Tell how many lines below include the word "Tabs". Only the number should appear.

Segment Start: SUPPLIED RECORDS

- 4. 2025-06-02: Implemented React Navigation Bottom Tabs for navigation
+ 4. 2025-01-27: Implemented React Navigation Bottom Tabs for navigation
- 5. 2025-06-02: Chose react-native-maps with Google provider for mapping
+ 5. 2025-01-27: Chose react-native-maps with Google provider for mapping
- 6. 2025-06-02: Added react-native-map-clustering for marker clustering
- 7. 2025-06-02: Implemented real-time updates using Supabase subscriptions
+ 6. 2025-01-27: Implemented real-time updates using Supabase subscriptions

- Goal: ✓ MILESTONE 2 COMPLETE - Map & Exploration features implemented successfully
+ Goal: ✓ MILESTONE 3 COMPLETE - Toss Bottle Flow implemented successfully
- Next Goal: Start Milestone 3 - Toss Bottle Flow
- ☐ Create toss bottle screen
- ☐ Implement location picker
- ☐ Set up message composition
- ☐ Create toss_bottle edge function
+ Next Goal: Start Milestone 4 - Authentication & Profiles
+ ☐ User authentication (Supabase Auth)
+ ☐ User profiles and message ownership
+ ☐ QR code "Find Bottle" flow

Segment End: SUPPLIED RECORDS
Segment Start: SUPPLIED RECORDS

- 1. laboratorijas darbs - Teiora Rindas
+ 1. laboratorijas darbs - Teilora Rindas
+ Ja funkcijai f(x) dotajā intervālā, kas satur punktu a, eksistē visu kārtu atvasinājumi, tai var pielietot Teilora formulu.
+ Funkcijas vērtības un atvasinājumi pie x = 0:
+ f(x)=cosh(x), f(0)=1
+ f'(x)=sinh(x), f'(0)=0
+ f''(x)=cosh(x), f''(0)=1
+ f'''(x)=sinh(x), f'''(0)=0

Segment End: SUPPLIED RECORDS

-- RESPONSE FOR THIS EXERCISE --
2